I just measured the Brooklyn dump, and it's 370K. I don't want to give everyone 700K, just so a few of them can see it. I just want to make sure that the correct 370K gets sent to the browser.
First link on the page 'go to accessible version'... follow the link see the accessible version. If you want to keep the same URL, then just send a get argument on the end.
That's something to consider. I think maybe Marshall's <link /> idea may be the best way to do this (the site framework is WordPress, so I only have limited interaction between the list -which is a WP plugin- and the theme header.php, which is where either of these solutions would be implemented.)
However, I also seem to remember reading on this forum somewhere that links like that are considered rude.
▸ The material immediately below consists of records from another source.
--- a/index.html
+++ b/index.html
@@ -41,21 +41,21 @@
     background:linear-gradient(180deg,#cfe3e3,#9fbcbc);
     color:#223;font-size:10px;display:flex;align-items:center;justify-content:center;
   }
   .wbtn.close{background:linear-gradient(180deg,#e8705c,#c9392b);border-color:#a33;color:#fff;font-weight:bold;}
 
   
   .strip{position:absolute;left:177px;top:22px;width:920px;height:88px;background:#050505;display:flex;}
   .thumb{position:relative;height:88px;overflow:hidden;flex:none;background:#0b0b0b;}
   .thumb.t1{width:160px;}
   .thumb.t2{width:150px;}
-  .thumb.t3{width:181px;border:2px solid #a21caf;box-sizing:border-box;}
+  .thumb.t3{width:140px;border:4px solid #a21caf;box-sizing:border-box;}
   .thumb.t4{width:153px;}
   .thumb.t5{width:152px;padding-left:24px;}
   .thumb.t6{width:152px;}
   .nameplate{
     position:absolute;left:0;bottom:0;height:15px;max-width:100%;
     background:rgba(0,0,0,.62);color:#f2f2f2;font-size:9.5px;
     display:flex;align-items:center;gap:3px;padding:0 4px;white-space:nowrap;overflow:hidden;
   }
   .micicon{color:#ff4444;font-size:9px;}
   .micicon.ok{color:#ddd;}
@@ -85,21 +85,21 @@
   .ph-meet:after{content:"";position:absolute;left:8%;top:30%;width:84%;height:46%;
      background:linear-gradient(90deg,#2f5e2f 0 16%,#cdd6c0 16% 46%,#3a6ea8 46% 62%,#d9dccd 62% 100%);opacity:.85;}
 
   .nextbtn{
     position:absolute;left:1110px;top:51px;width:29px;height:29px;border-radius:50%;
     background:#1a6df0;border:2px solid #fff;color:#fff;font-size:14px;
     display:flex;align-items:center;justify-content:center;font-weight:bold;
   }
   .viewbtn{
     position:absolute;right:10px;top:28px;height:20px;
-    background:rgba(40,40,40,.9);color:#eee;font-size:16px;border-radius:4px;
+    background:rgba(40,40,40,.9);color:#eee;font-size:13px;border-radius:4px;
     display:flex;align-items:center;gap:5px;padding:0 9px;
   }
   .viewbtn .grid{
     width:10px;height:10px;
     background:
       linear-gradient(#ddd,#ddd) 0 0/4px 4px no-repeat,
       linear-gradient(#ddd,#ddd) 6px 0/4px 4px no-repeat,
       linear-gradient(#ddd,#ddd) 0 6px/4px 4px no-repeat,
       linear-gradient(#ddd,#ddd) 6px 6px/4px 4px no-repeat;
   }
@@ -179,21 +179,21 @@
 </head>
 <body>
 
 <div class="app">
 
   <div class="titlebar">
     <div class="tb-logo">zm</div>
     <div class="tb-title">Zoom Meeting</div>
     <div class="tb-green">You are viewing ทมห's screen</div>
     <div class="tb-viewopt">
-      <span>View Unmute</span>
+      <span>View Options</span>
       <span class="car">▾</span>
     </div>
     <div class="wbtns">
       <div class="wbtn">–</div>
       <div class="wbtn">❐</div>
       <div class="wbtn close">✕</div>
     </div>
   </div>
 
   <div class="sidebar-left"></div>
The most polite way would be to handle it in exactly the same manner as I do non-AJAX browsers: Just send them static XHTML. The entire structure is already there. I just need to figure out how to send the browser to the correct code.
Thinking back on the CSS solution, I'm wondering if there is a way to implement a screen reader class, then check it in JavaScript. If the class is active, then I send the browser to the non-AJAX path. From what I understand, all screen readers can execute JavaScript. I remember a discussion along these lines for printer styles, and they concluded it couldn't be done. However, we have different rules here...
Links that require an extra action on the part of the visitor (skipnav, for example). The page should just plain render they way it's supposed to, with no intercession by the user.
This was why I like your idea, because these head tags are usually executed by the browser automatically. I'm just not sure if the reader would be able to use it.
I wonder if there is a WURFL [wurfl.sourceforge.net] for screen readers?